* **GOAL OF THE EXERCISE**: Only a number is wanted here: the count of lines in the data below where the string "détente" occurs.

* **PROVIDED INFORMATION**:
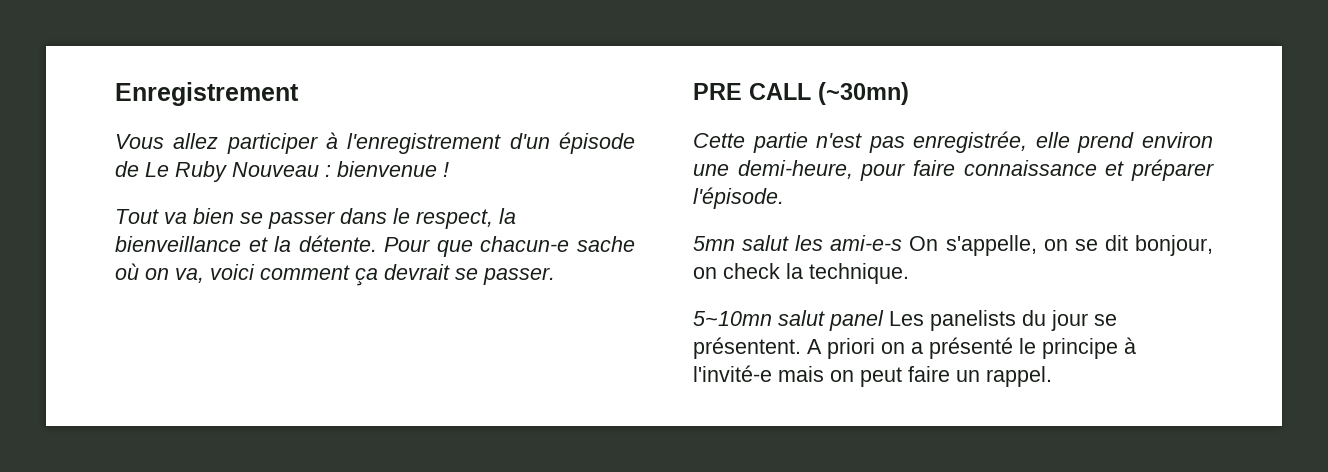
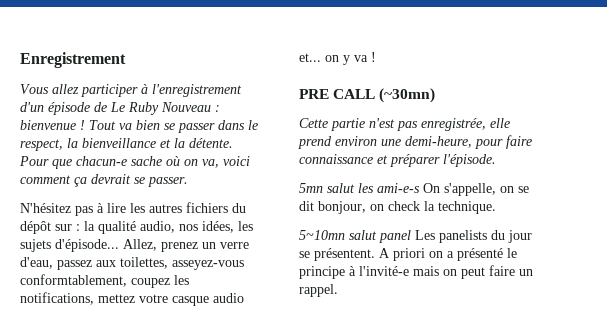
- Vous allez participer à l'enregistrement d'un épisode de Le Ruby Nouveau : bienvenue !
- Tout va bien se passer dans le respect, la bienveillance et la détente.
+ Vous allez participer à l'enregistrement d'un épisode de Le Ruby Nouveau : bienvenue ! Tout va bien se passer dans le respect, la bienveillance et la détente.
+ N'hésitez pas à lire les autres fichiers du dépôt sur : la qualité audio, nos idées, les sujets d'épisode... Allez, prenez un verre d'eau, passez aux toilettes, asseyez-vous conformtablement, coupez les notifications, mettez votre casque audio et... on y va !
* * *
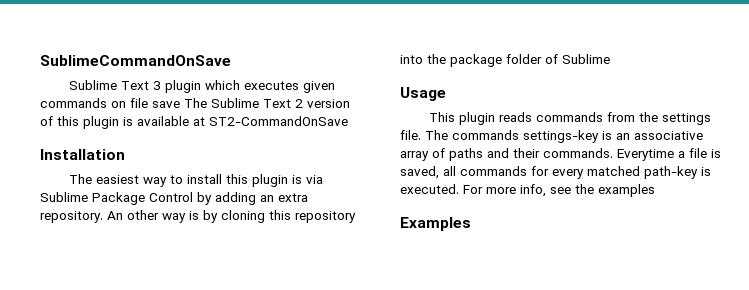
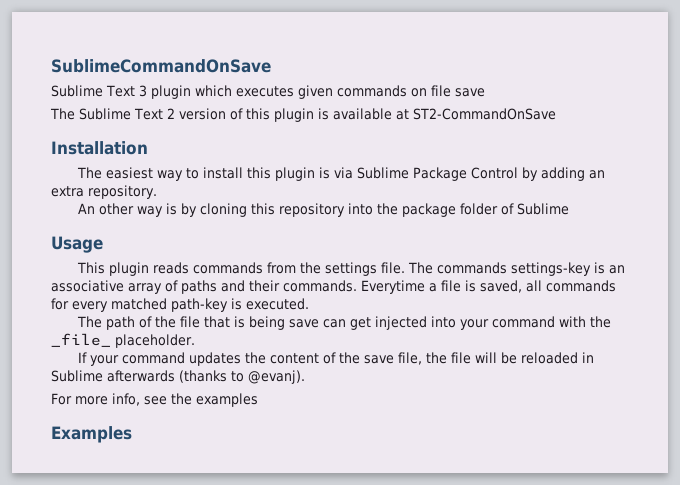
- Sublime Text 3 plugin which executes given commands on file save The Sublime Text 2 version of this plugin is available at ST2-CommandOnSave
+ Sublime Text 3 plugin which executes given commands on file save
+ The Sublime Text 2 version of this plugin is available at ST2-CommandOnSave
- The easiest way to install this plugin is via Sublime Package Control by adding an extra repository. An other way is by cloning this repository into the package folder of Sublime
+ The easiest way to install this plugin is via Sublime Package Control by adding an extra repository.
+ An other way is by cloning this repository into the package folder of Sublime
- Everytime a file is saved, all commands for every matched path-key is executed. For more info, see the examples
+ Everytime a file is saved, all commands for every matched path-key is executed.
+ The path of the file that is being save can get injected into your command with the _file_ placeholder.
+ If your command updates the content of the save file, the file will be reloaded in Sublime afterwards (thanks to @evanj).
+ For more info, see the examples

* **SOLUTION FOR THIS EXERCISE**: 2